[Detected change data]
..........

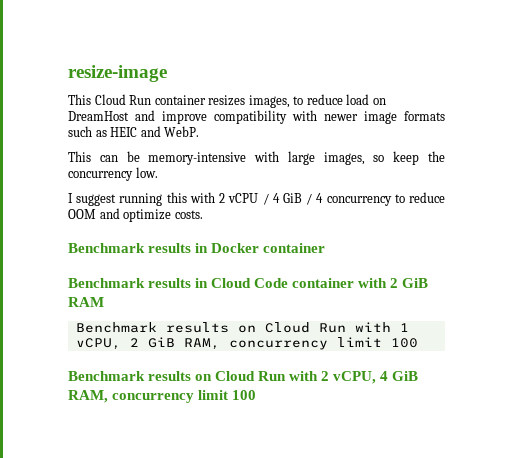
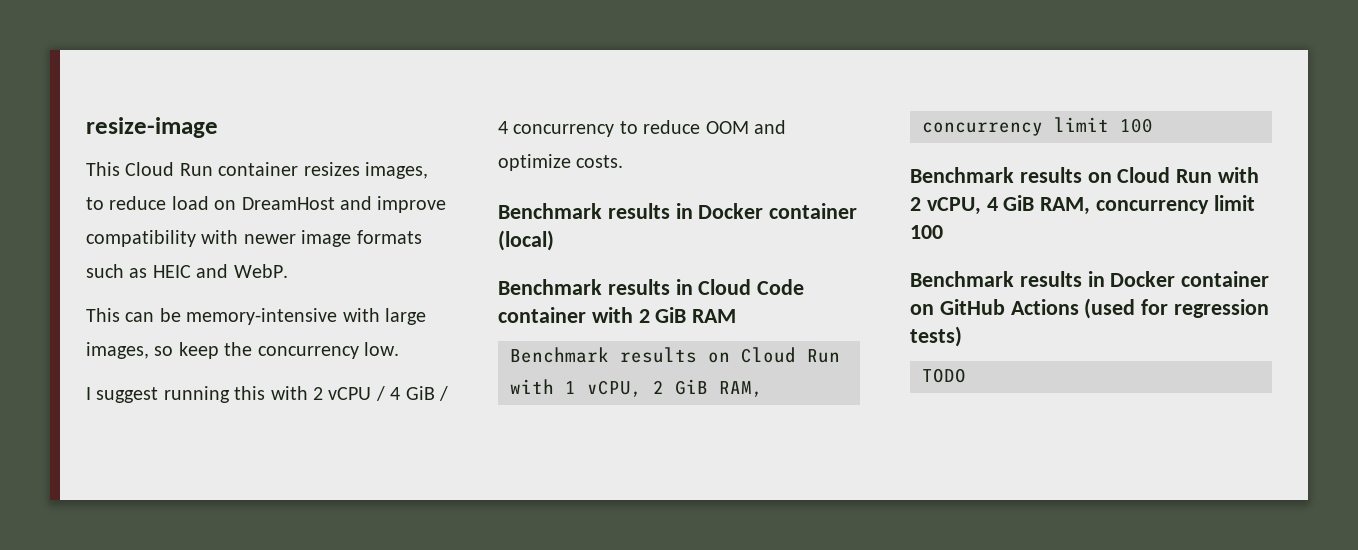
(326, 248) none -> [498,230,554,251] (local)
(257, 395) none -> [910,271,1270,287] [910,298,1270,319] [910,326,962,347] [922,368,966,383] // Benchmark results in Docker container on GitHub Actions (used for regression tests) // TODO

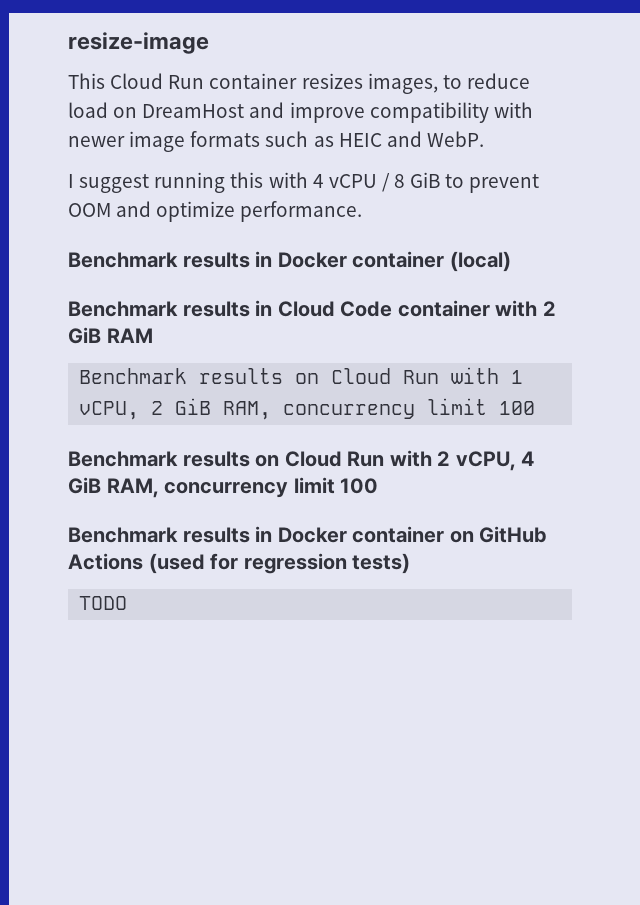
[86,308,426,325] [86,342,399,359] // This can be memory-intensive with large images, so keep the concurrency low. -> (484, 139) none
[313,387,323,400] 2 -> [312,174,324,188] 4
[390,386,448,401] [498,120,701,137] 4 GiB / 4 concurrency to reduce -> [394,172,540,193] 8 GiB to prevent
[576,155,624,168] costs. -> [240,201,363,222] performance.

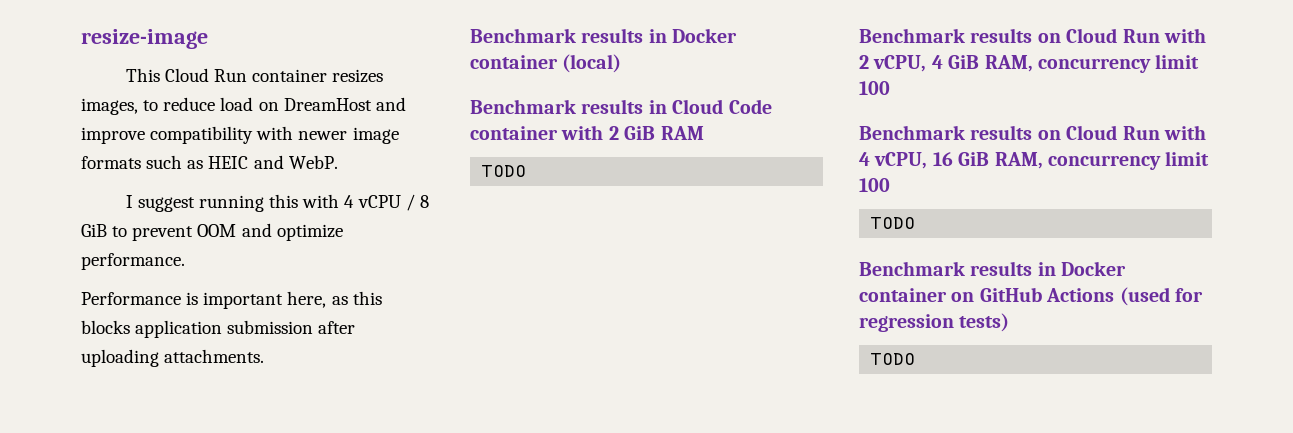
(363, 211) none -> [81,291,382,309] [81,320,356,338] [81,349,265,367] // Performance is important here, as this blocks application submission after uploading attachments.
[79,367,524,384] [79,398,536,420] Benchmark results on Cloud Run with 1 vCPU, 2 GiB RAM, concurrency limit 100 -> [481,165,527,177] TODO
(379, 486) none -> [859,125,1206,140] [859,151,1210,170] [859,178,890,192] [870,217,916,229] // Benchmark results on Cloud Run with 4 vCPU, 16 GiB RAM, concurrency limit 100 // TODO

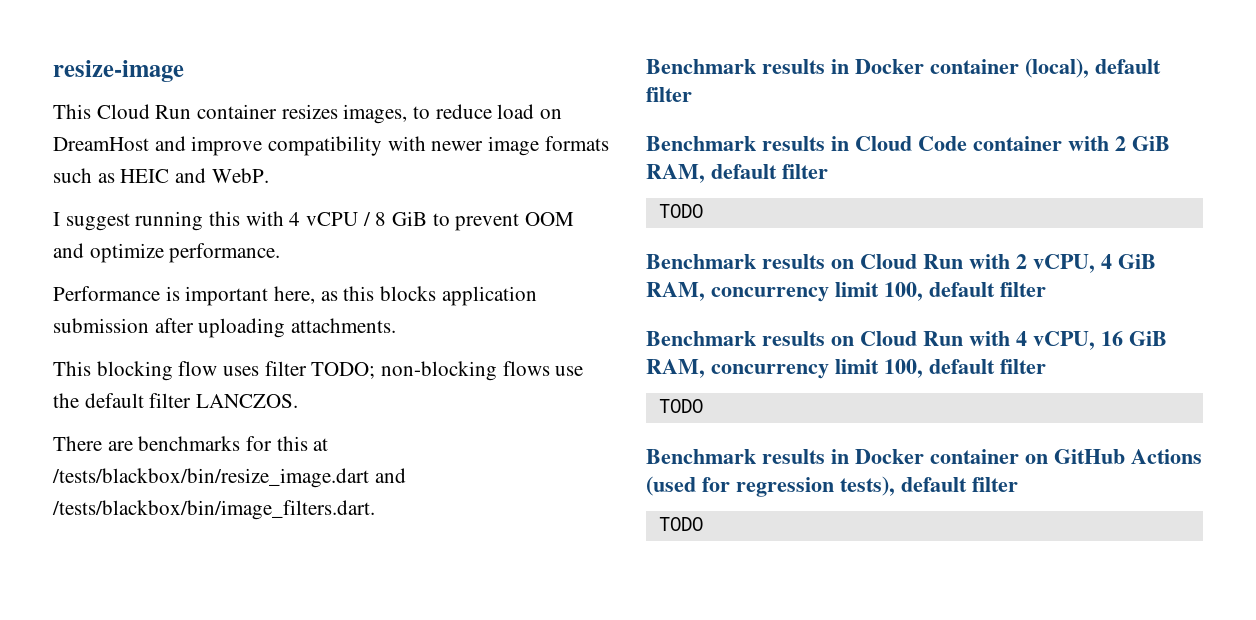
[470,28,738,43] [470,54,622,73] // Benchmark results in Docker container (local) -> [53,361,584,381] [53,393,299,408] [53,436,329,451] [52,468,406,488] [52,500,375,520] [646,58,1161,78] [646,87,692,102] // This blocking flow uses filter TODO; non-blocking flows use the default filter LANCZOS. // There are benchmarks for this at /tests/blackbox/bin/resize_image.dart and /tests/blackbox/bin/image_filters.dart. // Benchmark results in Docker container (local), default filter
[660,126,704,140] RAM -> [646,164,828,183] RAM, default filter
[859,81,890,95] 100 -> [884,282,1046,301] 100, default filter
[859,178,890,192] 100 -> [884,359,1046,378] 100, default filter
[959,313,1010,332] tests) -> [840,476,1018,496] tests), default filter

..........

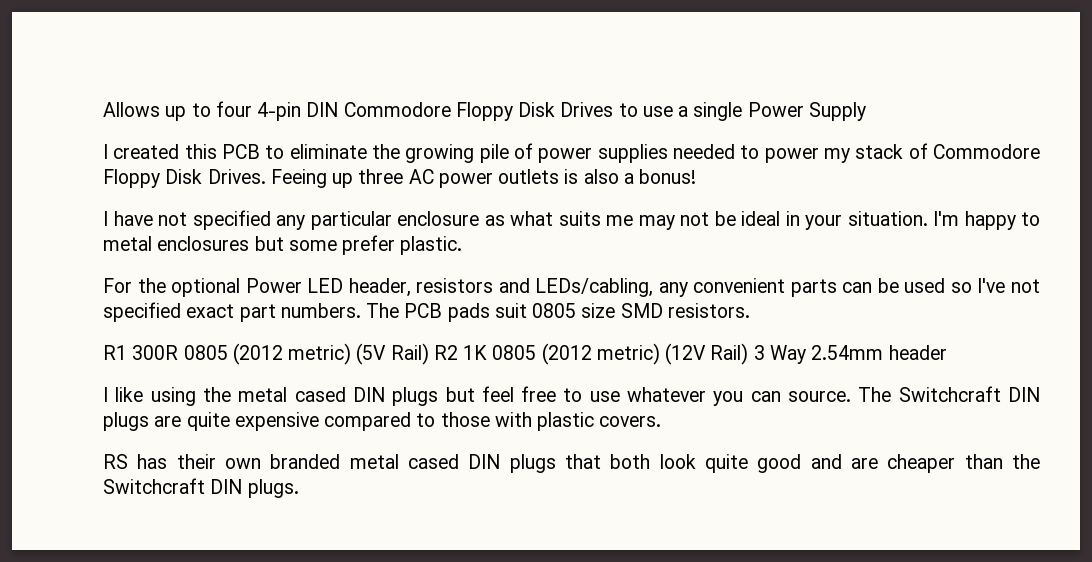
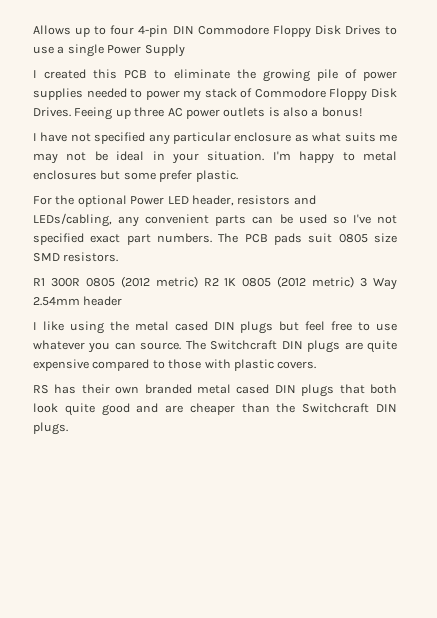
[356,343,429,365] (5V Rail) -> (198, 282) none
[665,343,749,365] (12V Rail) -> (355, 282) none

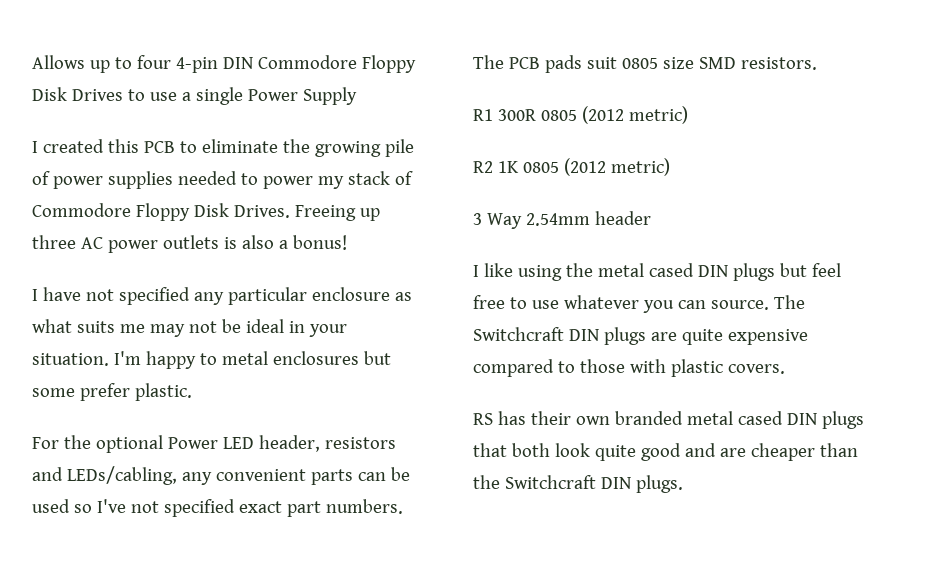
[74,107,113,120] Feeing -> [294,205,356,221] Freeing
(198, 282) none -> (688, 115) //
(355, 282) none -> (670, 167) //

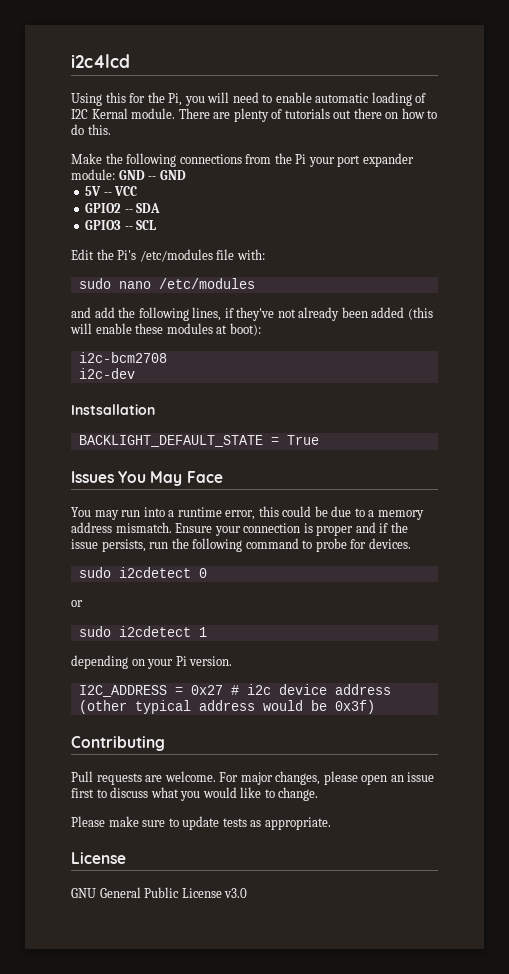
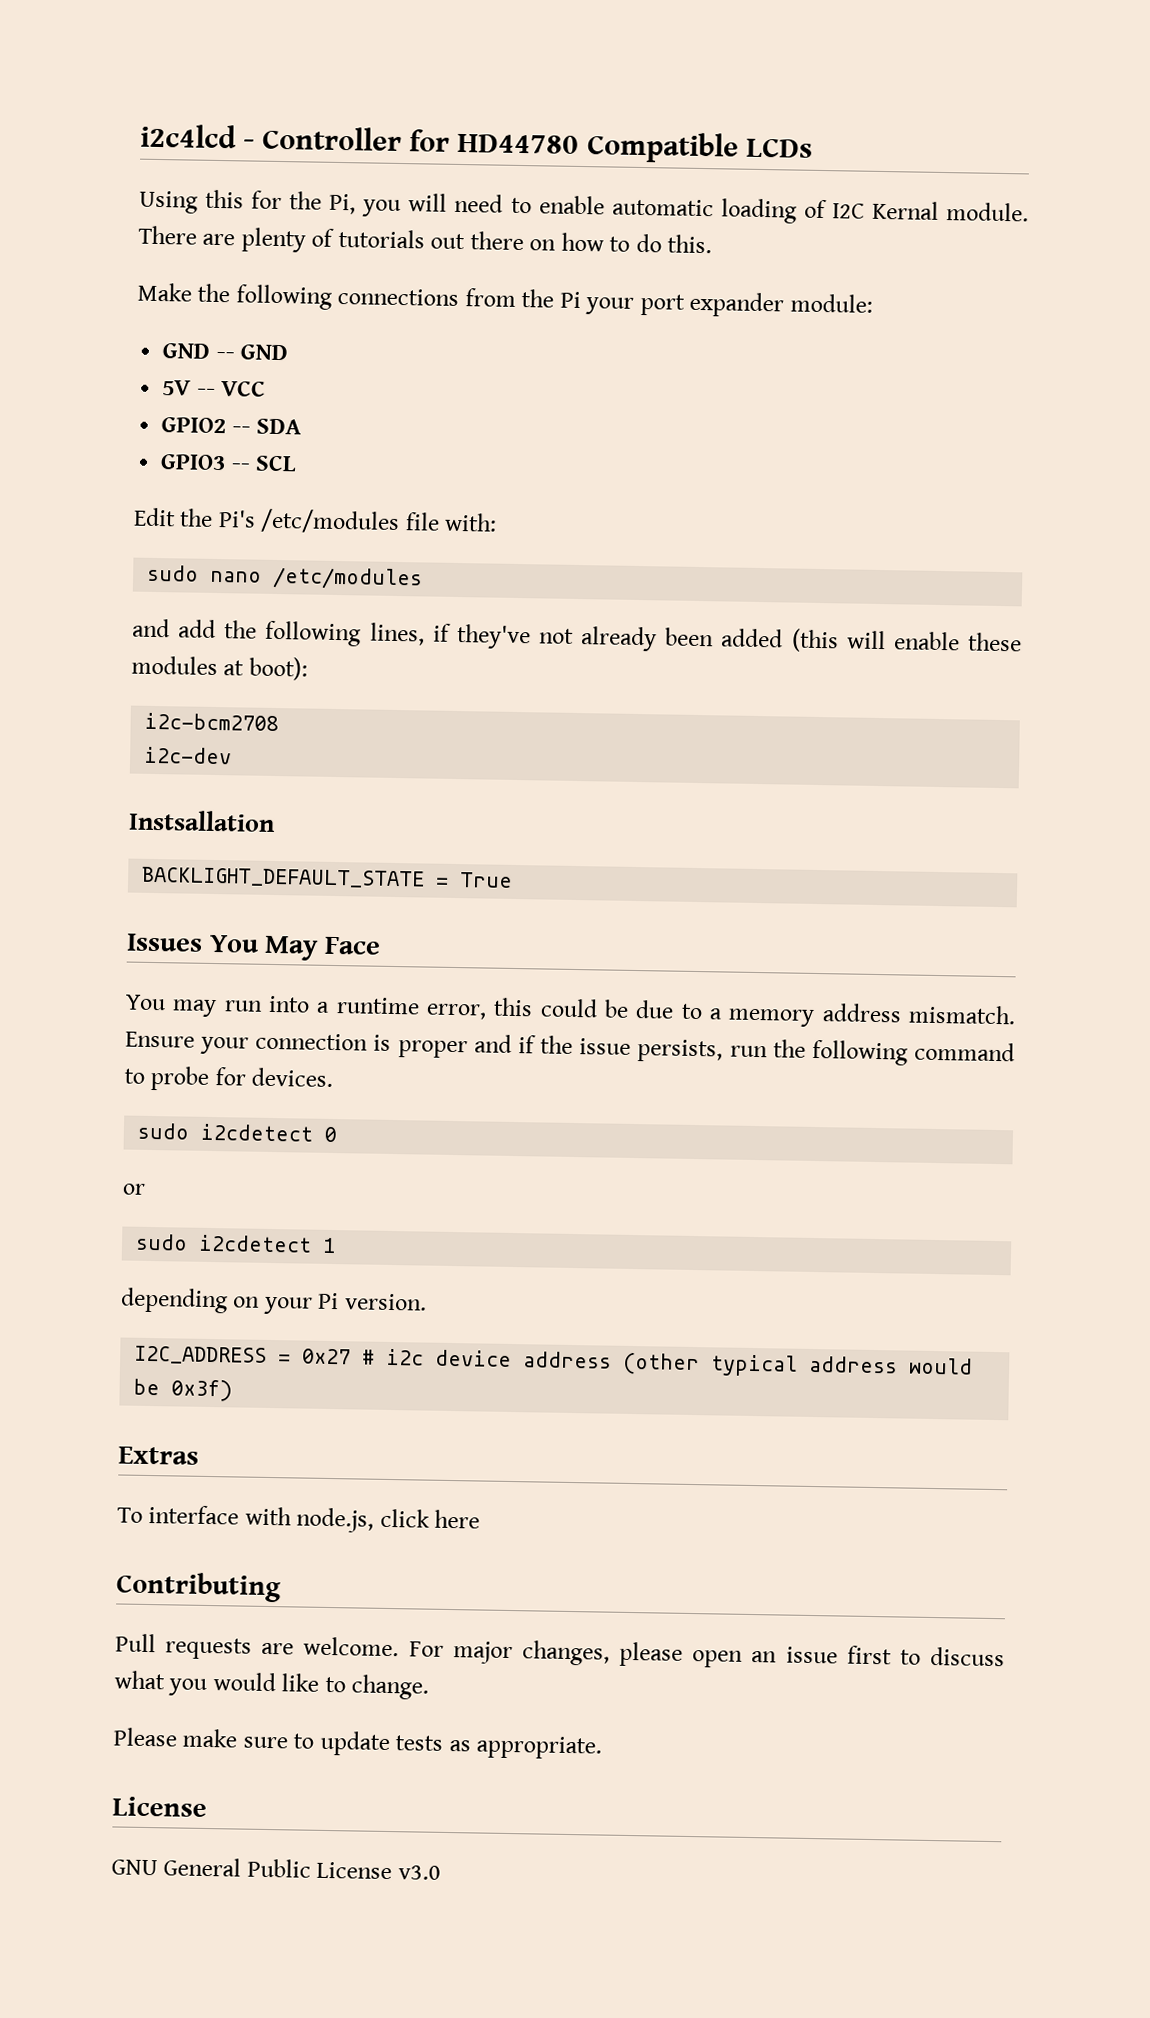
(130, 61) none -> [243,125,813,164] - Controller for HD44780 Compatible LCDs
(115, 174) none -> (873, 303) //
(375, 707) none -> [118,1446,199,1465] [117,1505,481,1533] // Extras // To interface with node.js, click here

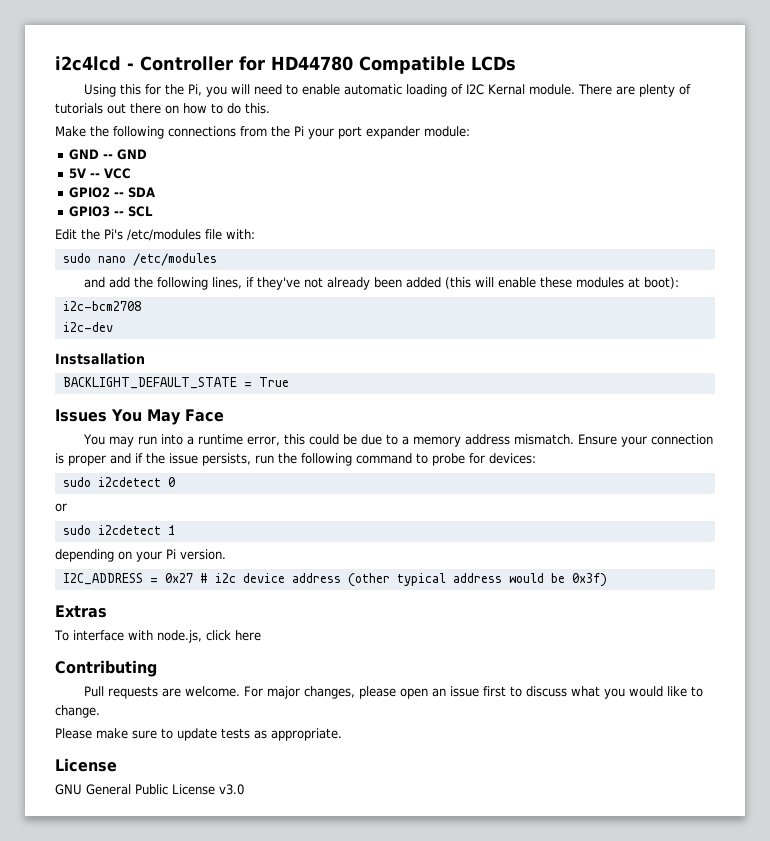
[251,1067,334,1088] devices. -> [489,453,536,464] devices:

..........

*WORK INSTRUCTIONS*.
Starting at the line containing "(379, 486) none" and stopping at the line containing "[959,313,1010,332] tests) ->", output every line above exactly, both ends included, with pictures omitted.

*ANSWER SECTION*.
(379, 486) none -> [859,125,1206,140] [859,151,1210,170] [859,178,890,192] [870,217,916,229] // Benchmark results on Cloud Run with 4 vCPU, 16 GiB RAM, concurrency limit 100 // TODO

[470,28,738,43] [470,54,622,73] // Benchmark results in Docker container (local) -> [53,361,584,381] [53,393,299,408] [53,436,329,451] [52,468,406,488] [52,500,375,520] [646,58,1161,78] [646,87,692,102] // This blocking flow uses filter TODO; non-blocking flows use the default filter LANCZOS. // There are benchmarks for this at /tests/blackbox/bin/resize_image.dart and /tests/blackbox/bin/image_filters.dart. // Benchmark results in Docker container (local), default filter
[660,126,704,140] RAM -> [646,164,828,183] RAM, default filter
[859,81,890,95] 100 -> [884,282,1046,301] 100, default filter
[859,178,890,192] 100 -> [884,359,1046,378] 100, default filter
[959,313,1010,332] tests) -> [840,476,1018,496] tests), default filter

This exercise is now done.